And Benjamin... I thought we would be keeping our friendship like how it was in the beginning between us back in Colorado, but it didn't happen. Somehow I thought it's good this way, only texting each other once in a week or two, saying, Hi, Hello, How are you doing, Had food, How's school ect. Because, even with my heart, it wasn't like how I thought it would be; every time I remember Benjamin, my heartstrings tighten up. So the more we are distant, the more better.
As a part of preparing myself for God, for a period of time, I decided to shut myself from reading any books but Bible and same for movies, only biblical and faith based ones. I found more time for these and listening to Christian music and sometimes singing the songs by myself, playing the piano.
Choosing God's will above yours is what surrendering is, in a way. Letting God's will to be done –though we might not actually feels to be satisfied with it– is also surrendering, in a way. Humbling yourself and being nothing but a fool in front of God is surrendering, in a way.
All these things, that I once wondered how to do or how is it done, came to me, for me, when I was in need. And I realized that, it's not the healthy that needs a healer but the sick. And I came to know more about God, as the one being in need of him, broken, unlike some months ago, where I didn't realize I need God more and more than I already do.

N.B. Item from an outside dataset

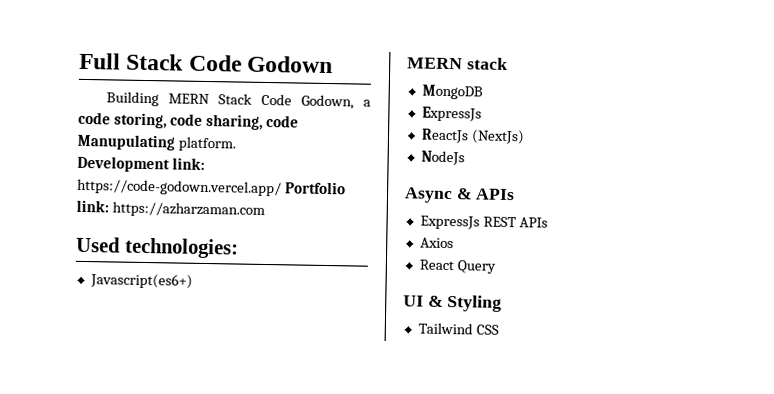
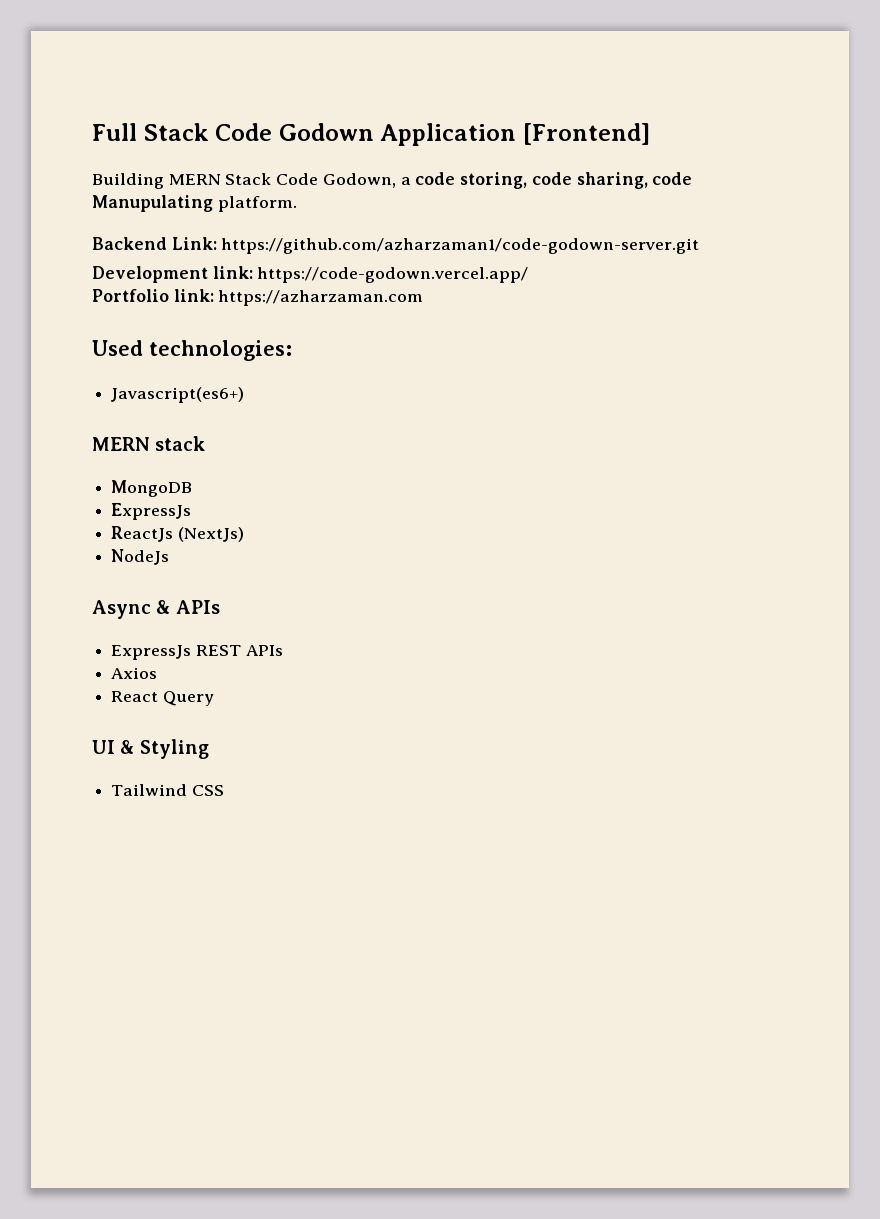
(334, 64) none -> [380,123,651,146] Application [Frontend]
(236, 144) none -> [92,237,700,254] // Backend Link: https://github.com/azharzaman1/code-godown-server.git
(282, 187) none -> (529, 275) //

For the first time like never before, I realized that, Jesus is enough for me. And if I have if, I'm whole and I have everything I want, because in Him I can find all I need.
Music was magical. It was keeping me closer and closer to God more than anything. And so I decided to keep music as a part of my daily life. Passion's Fade Away and Hillsong's Broken Vessels were my top favorite.
Slowly slowly, I felt God healing me. Slowly slowly, I felt Him drawing closer to me. Slowly slowly, I realized He's changing me. Slowly slowly, I realized I'm changed, even before a week had passed.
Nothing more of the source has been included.